REQUIREMENT:
Only the lines from the line that contains "background: #6d28d9 ->" through the final line of the entries below belong in your answer, copied exactly and without pictures.

Web page edit records:
_ _ _ _ _
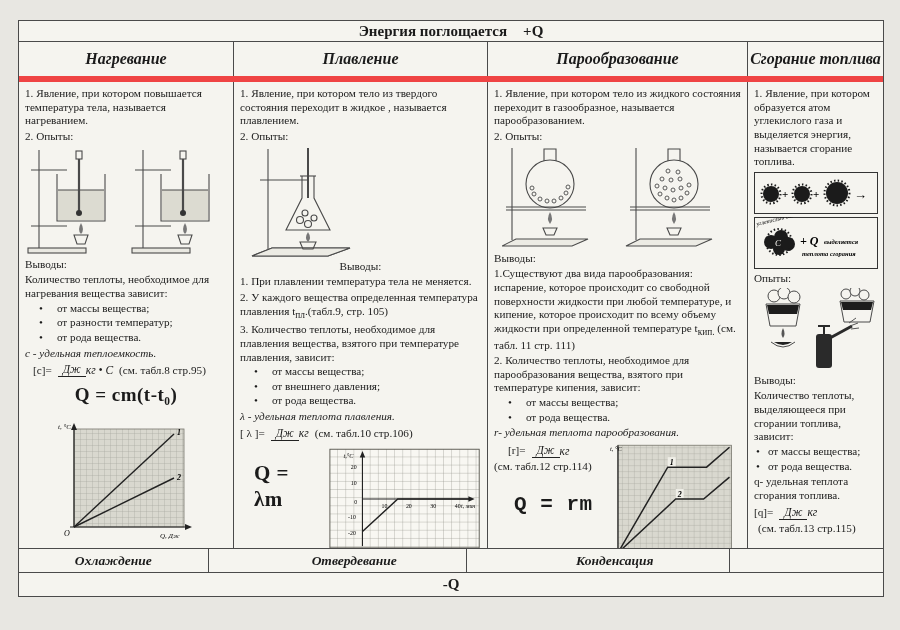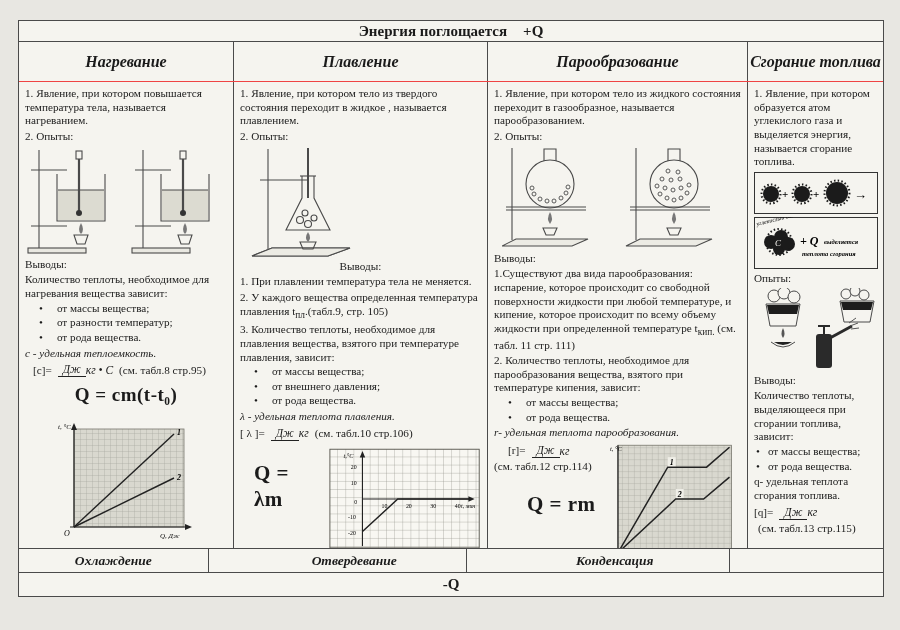"Нагревание" .col-hdrs { border-bottom: 1px solid #ef4444 -> 6px solid #ef4444 }
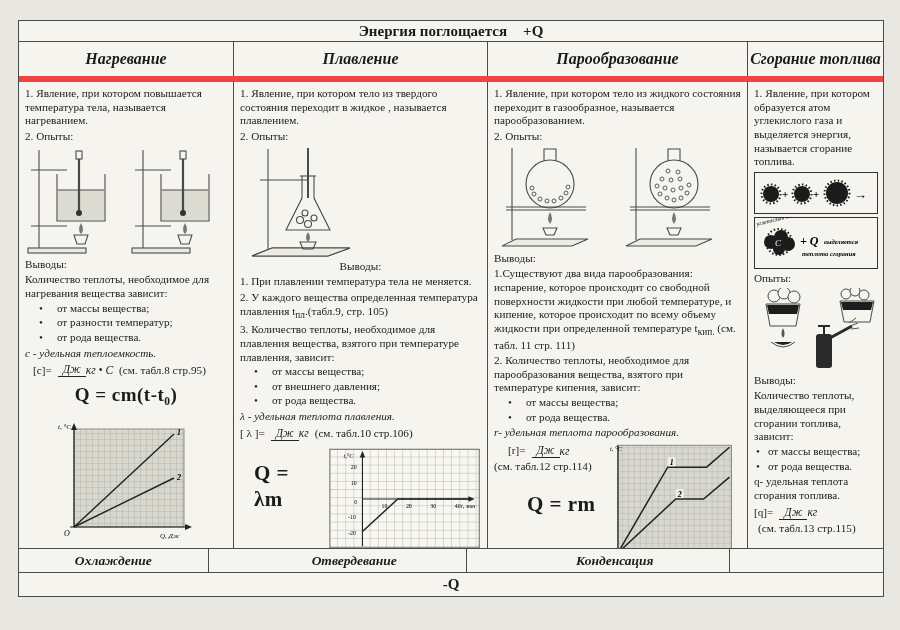"Q = rm" div.formula-left { font-family: none -> Liberation Mono, monospace; margin-left: 33px -> 20px }
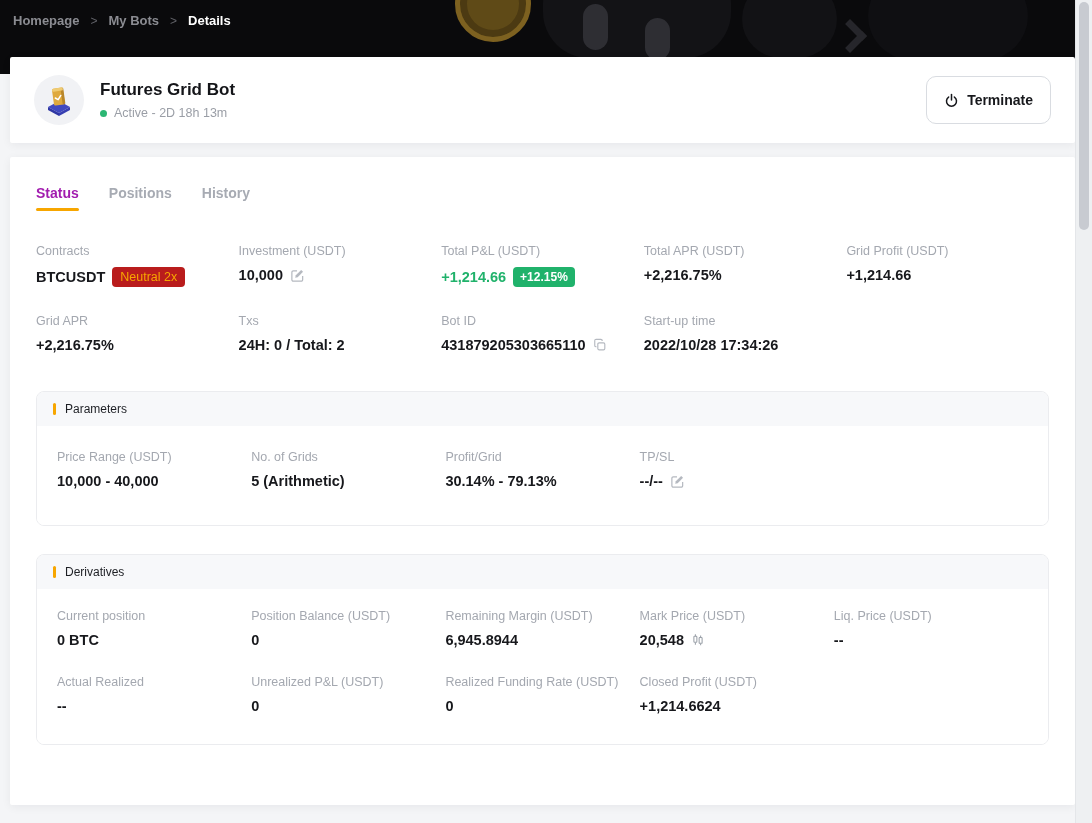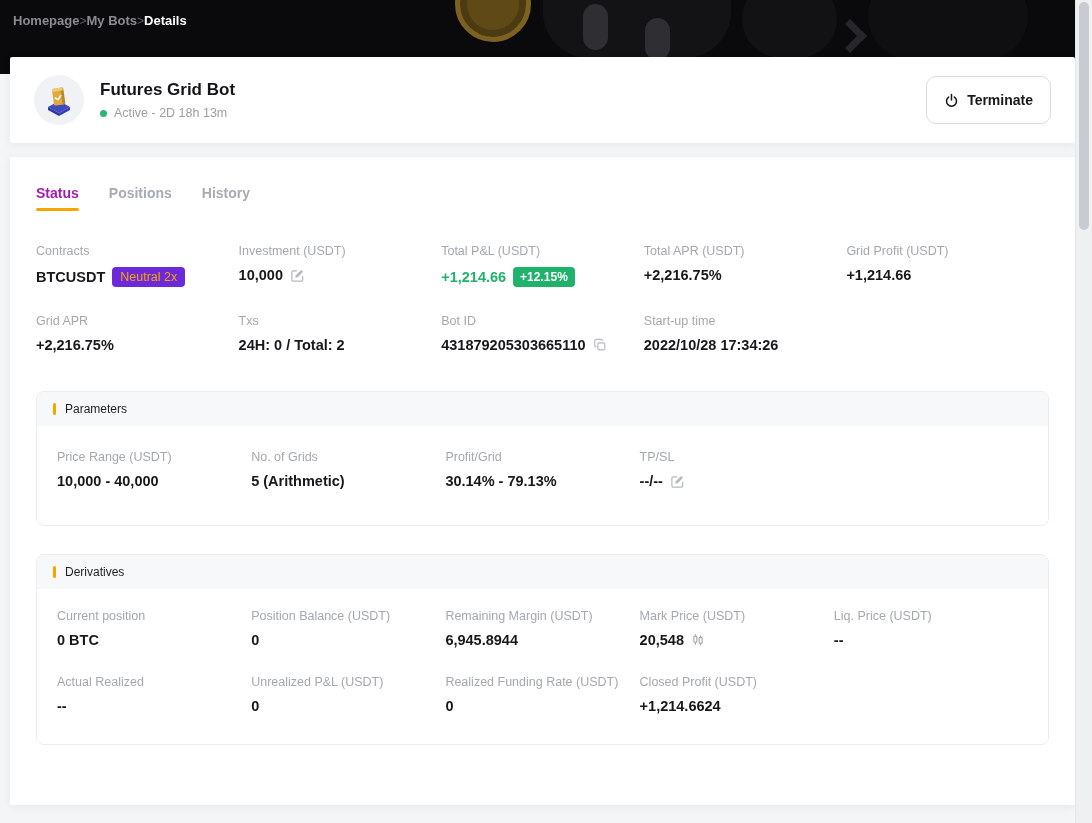"Homepage" .breadcrumb { gap: none -> 11px }
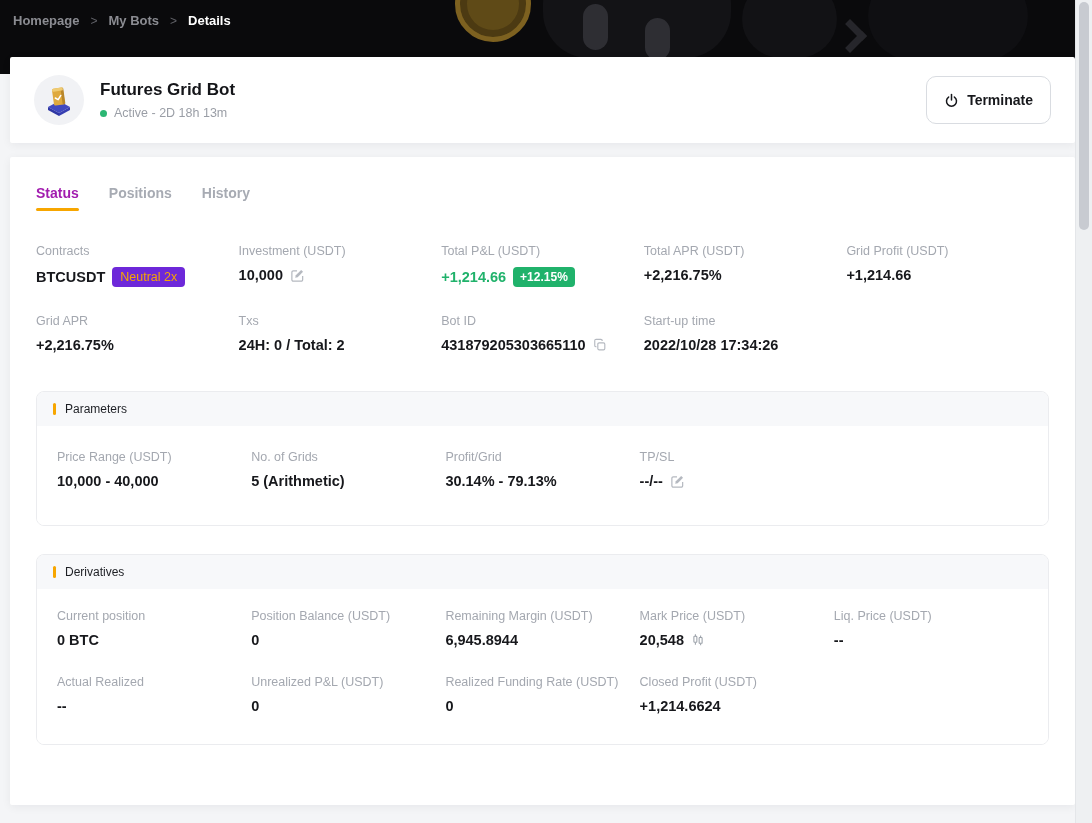"Neutral 2x" .badge-neutral { background: #6d28d9 -> #b91c1c }
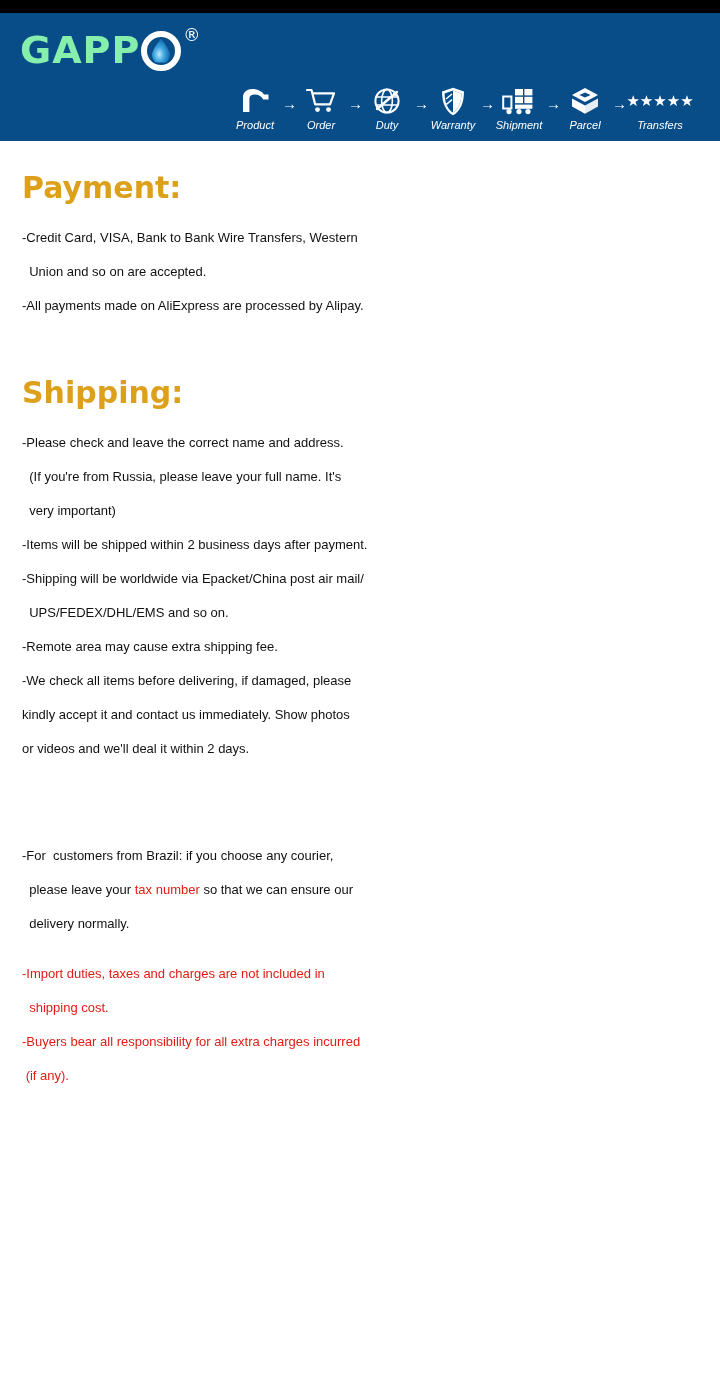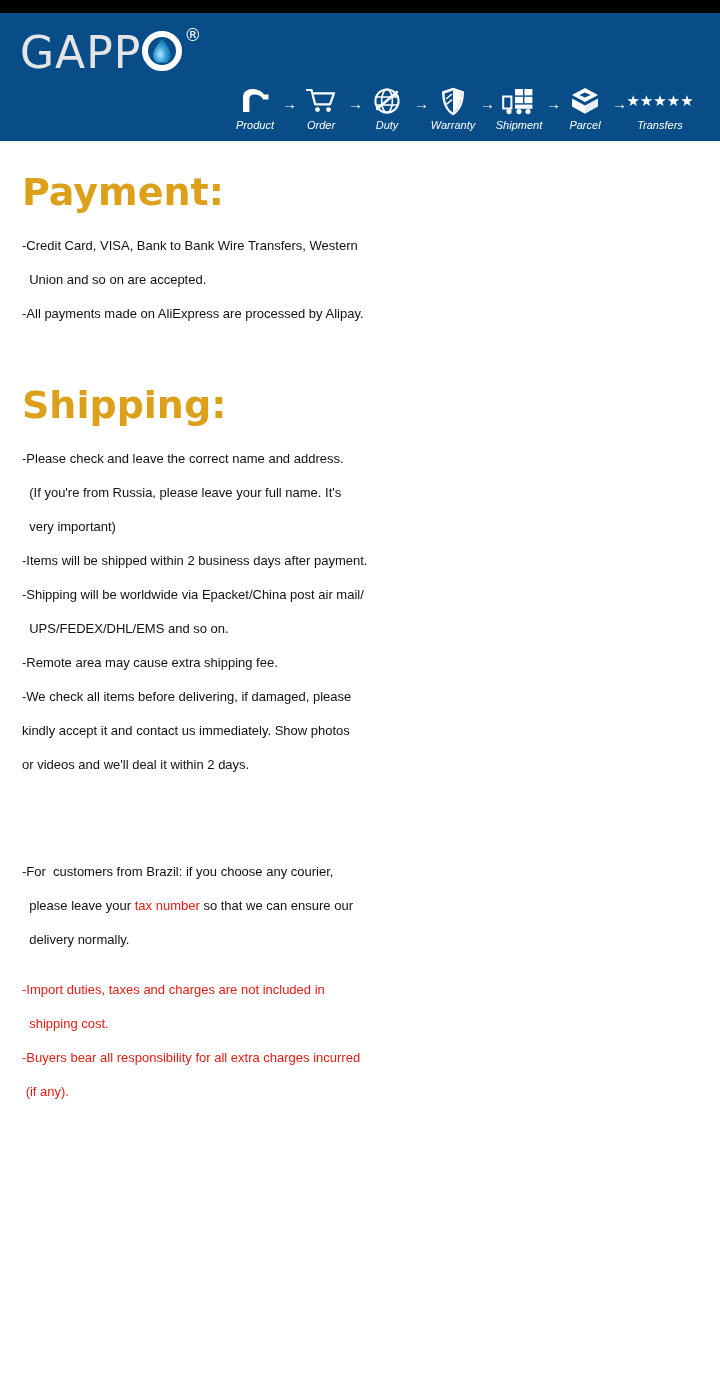"GAPP" .logo-text { color: #e5e5e5 -> #86efac; font-size: 44px -> 38px; font-weight: normal -> bold }
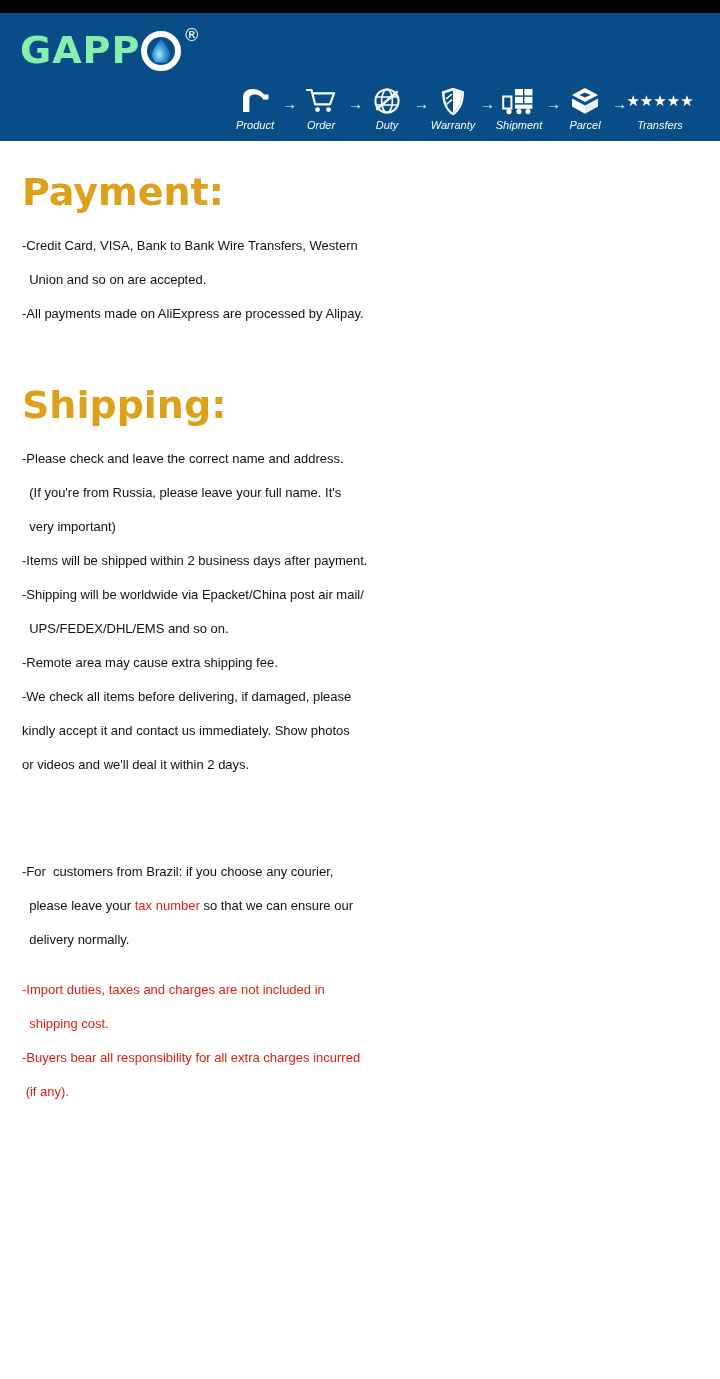"Payment:" .sec-title { font-size: 38px -> 30px }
_ _ _ _ _
REPLY TO THE EXERCISE:
"Neutral 2x" .badge-neutral { background: #6d28d9 -> #b91c1c }
"GAPP" .logo-text { color: #e5e5e5 -> #86efac; font-size: 44px -> 38px; font-weight: normal -> bold }
"Payment:" .sec-title { font-size: 38px -> 30px }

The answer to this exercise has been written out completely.